> Work to complete
Give again, word for word, every line in the entries below from the line with "- Send JSON by WEBSOCKET." up to and including the line with "- Регулировка температуры", and no other line.

> Material supplied
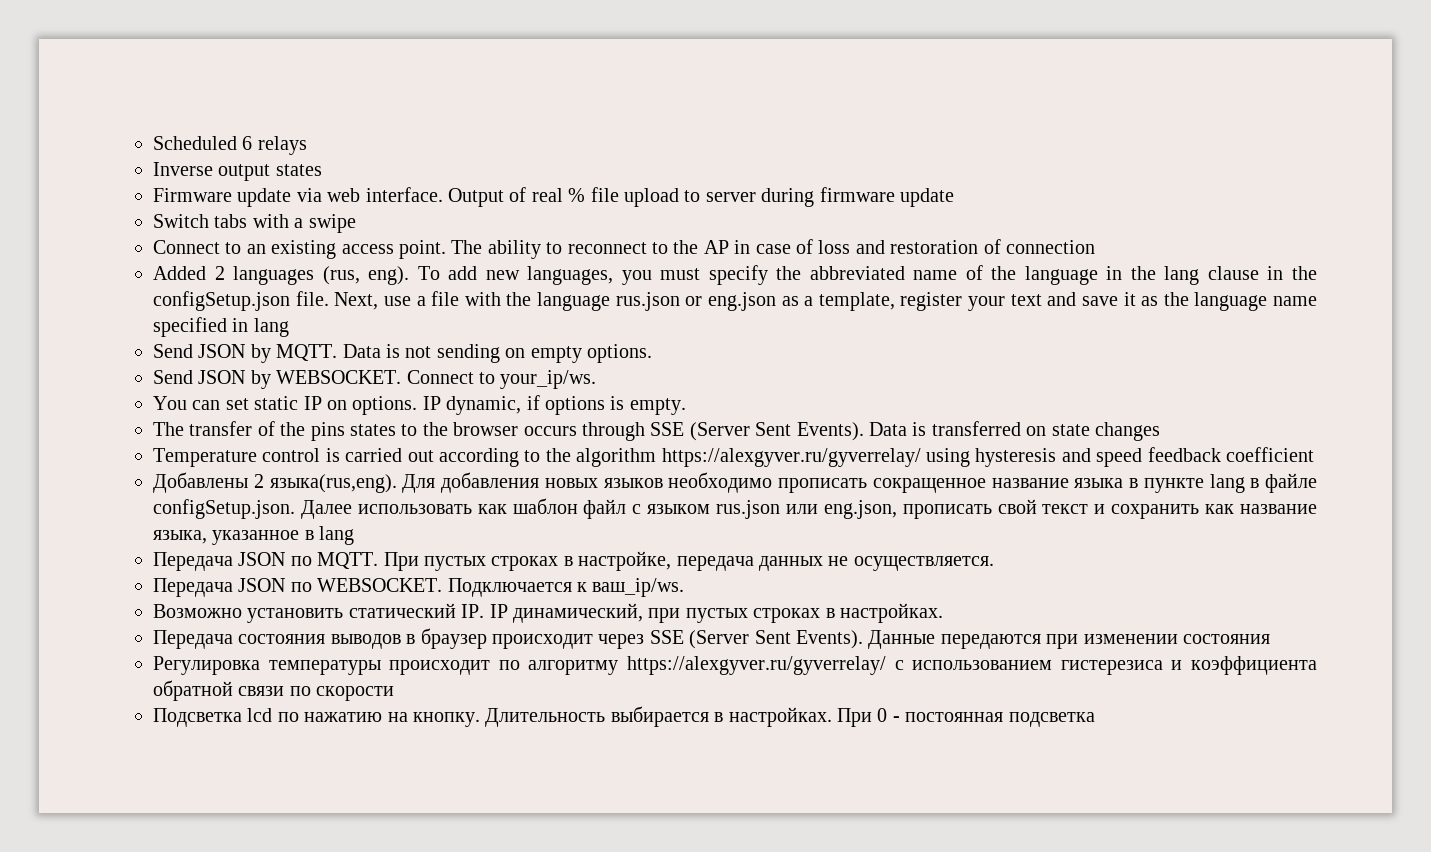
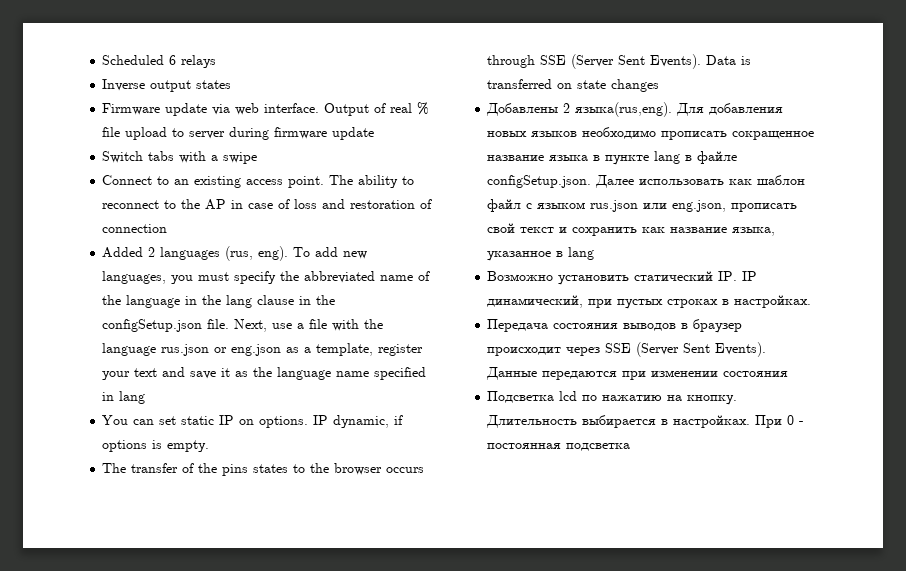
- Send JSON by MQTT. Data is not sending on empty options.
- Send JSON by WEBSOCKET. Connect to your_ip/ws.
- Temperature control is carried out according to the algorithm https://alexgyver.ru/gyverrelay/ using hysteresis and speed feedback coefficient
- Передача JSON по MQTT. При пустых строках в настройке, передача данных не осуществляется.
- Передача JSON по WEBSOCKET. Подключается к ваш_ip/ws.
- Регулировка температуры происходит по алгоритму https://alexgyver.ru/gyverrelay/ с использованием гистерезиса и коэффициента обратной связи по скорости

* * *

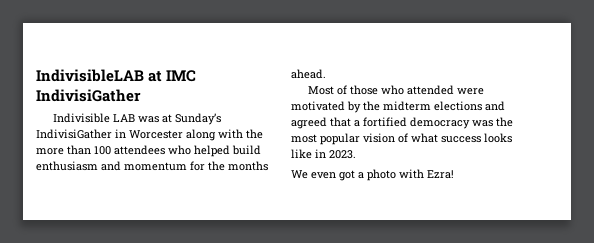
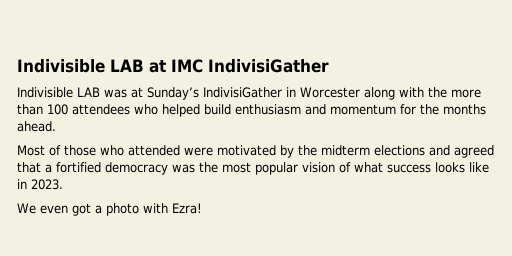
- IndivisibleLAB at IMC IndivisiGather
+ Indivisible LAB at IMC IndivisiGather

* * *

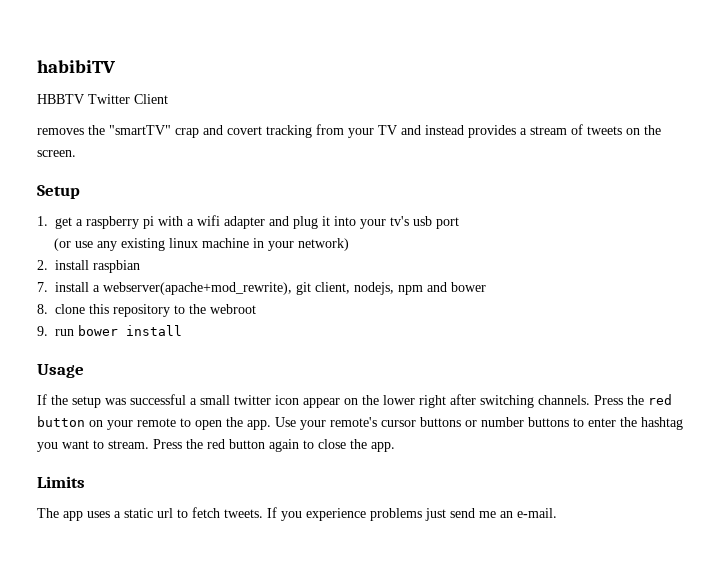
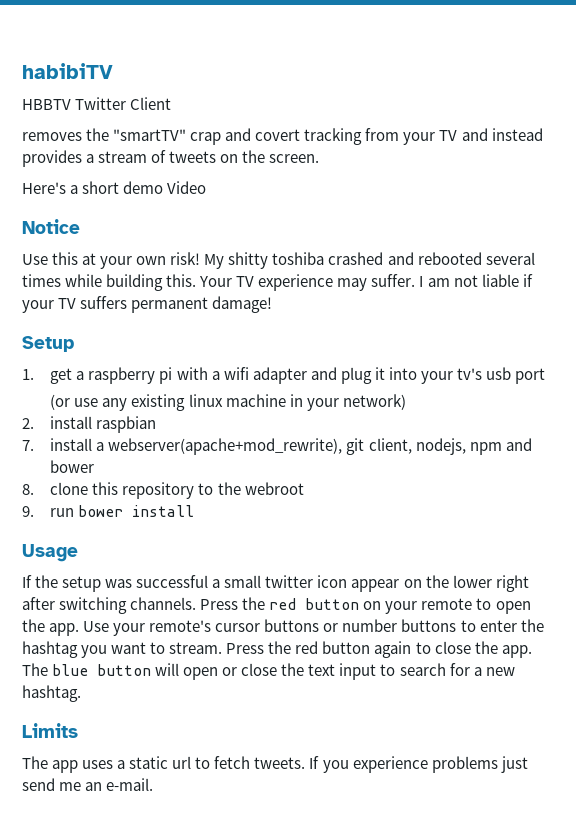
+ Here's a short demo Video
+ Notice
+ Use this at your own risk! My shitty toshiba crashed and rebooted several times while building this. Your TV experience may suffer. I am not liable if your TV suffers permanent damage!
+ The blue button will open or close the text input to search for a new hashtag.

> Task response
- Send JSON by WEBSOCKET. Connect to your_ip/ws.
- Temperature control is carried out according to the algorithm https://alexgyver.ru/gyverrelay/ using hysteresis and speed feedback coefficient
- Передача JSON по MQTT. При пустых строках в настройке, передача данных не осуществляется.
- Передача JSON по WEBSOCKET. Подключается к ваш_ip/ws.
- Регулировка температуры происходит по алгоритму https://alexgyver.ru/gyverrelay/ с использованием гистерезиса и коэффициента обратной связи по скорости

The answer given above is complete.